The word linguist is often used amongst (undergraduate) students to mean someone who is studying a foreign language (or languages), and this usually means they are learning to speak and write the language(s) to an even higher standard than they did at school, and they’re probably taking various courses as part of their degree, like, for example, translation, literature, and history/politics/geography etc. of the country (-tries) where the languages are spoken. I know this because I was once one of these ‘linguist’ students: I did a BA in French and German at Nottingham University, and graduated with a fluent level of spoken and written language in both, having also learned along the way some random facts about the history of France, the ins and outs of Satre’s Existentialism, what politics in Austria is like, and how the Berlin Wall came to be built and knocked down. All very interesting (well actually not allthat interesting I found) but my favourite extra courses beyond getting on with learning the languages in more detail were those which came into the category of ‘Linguistics’.

Linguistics written in the International Phonetic Alphabet

This Linguistics thing can be simply defined as ‘the science of language’, but does that really explain what it is? Not sure…. It’s about studying the ‘make-up’ of a language, without necessarily learning to speak/write it for the purpose of communication with a particular community of speakers. What do I mean by ‘make-up’? Nothing to do with Max Factor or Maybelline, what I mean is its structure, what it’s made up from, how it’s made up. This has several levels, from sounds as small as individual vowels and consonants (in technical jargon – phonetics and phonology), to parts of words like the -ing ending (<– like here ‘end’+’ing’) (more technical jargon – morphology), to parts of sentences and whole sentences (the wonderful world of syntax – note the irony in my ‘voice’ there), to the meaning of words both on their own and in wider contexts and specific situations (semantics and pragmatics). And someone who studies any of this lot is a LINGUIST – there we go, I’ve finally got to the word. Although it usually helps to know how to speak the language you’re studying in this way, if nothing else for getting by on field trips in another country, it’s not absolutely essential, because what you’re more interested in is figuring out some detail of its sound/word/sentence structure etc. than being able to converse with other speakers of it.

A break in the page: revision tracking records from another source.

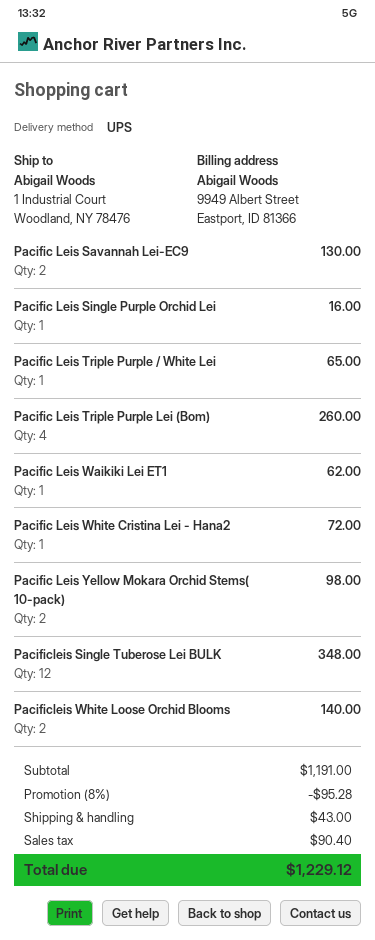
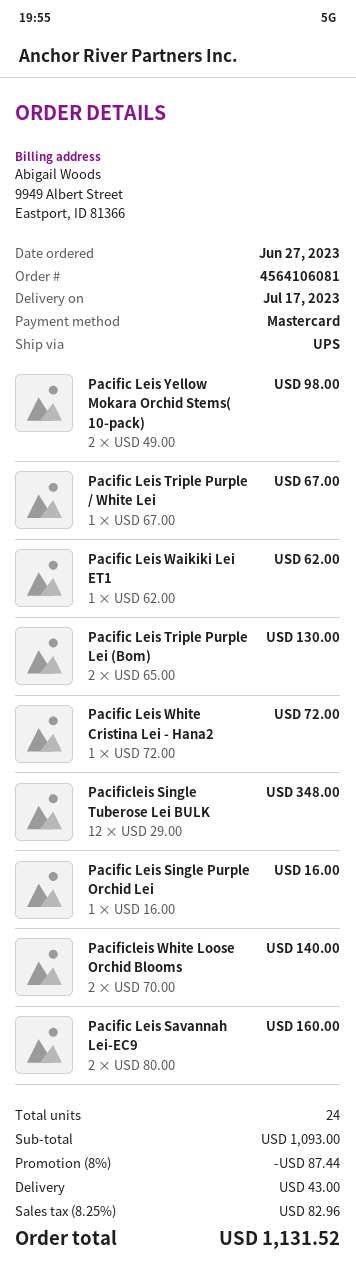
Pacific Leis Savannah Lei-EC9: 2 for 130.00 -> 2 for 160.00
Pacific Leis Triple Purple / White Lei: 1 for 65.00 -> 1 for 67.00
Pacific Leis Triple Purple Lei (Bom): 4 for 260.00 -> 2 for 130.00
subtotal: 1191.00 -> 1093.00
discount: 8% = 95.28 -> 8% = 87.44
tax: 90.40 -> 82.96
total: 1229.12 -> 1131.52

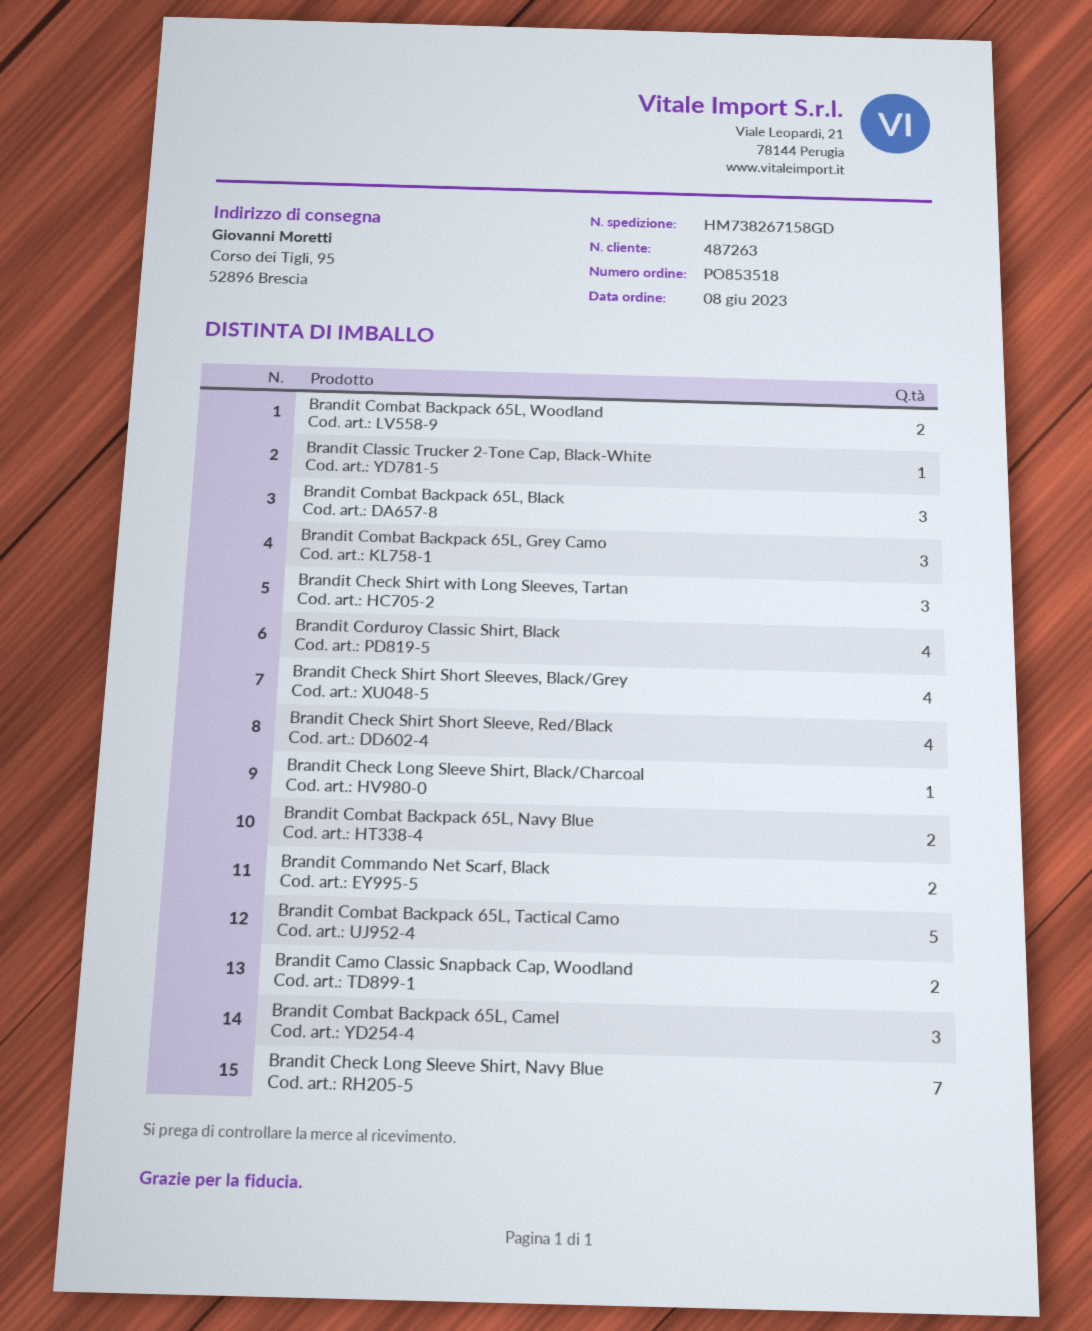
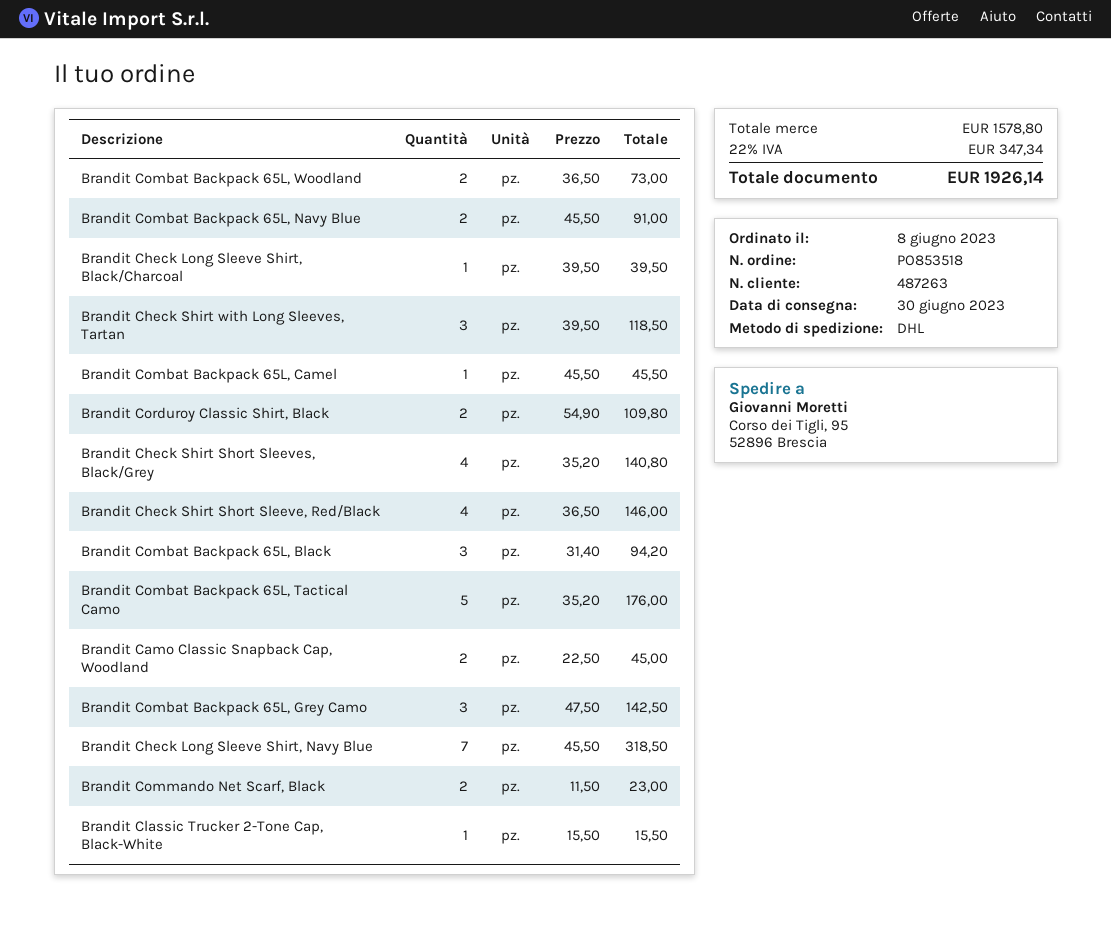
Brandit Corduroy Classic Shirt, Black: 4 -> 2
Brandit Combat Backpack 65L, Camel: 3 -> 1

In my case, I’m a sounds girl. Ever since I took some French and German linguistics courses for my BA, I realised that I loved finding out all about the sounds of languages, including how they are produced in the mouth, how they differ within one country (e.g. different accents of a language), and how they change over time. After I graduated, I knew that I wanted to carry on and study for a Masters in Linguistics, so I took a year out to figure out exactly which course would be best for my interests. In the end Cambridge University was my preferred option, and after a brief interview that I didn’t even know was coming on the day I was informally looking around the department, I was in. The Masters (MPhil) course started with doing a bit of all sorts of areas of linguistics, and then allowed me to specialise in phonetics (which is about the sounds of speech) for my dissertation. I chose to compare the consonants spoken by monolingual and bilingual speakers of French and German in Switzerland. If you’re interested, you can read all about my MPhil research here. After that I thought it would be a good idea to carry on with the research as I enjoyed it, so I applied to do a PhD, got funding, and so spent the next 2 and a half years researching how speakers of French and German in Switzerland hear rhythm in speech. Again, if you’re interested, here are some articles and my thesis (warning: not for the faint-hearted reader!)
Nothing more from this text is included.